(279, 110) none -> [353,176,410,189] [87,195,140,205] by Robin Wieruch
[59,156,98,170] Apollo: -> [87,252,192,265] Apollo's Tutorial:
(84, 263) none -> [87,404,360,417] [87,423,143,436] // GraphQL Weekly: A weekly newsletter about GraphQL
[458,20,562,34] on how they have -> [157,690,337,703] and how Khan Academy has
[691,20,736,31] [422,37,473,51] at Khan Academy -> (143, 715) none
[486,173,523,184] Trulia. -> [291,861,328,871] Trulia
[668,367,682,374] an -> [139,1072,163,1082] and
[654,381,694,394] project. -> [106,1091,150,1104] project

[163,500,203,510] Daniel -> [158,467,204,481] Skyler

[ACTIVITY] Show each line of the records above containing "none".

[YOUR SOLUTION]
(279, 110) none -> [353,176,410,189] [87,195,140,205] by Robin Wieruch
(84, 263) none -> [87,404,360,417] [87,423,143,436] // GraphQL Weekly: A weekly newsletter about GraphQL
[691,20,736,31] [422,37,473,51] at Khan Academy -> (143, 715) none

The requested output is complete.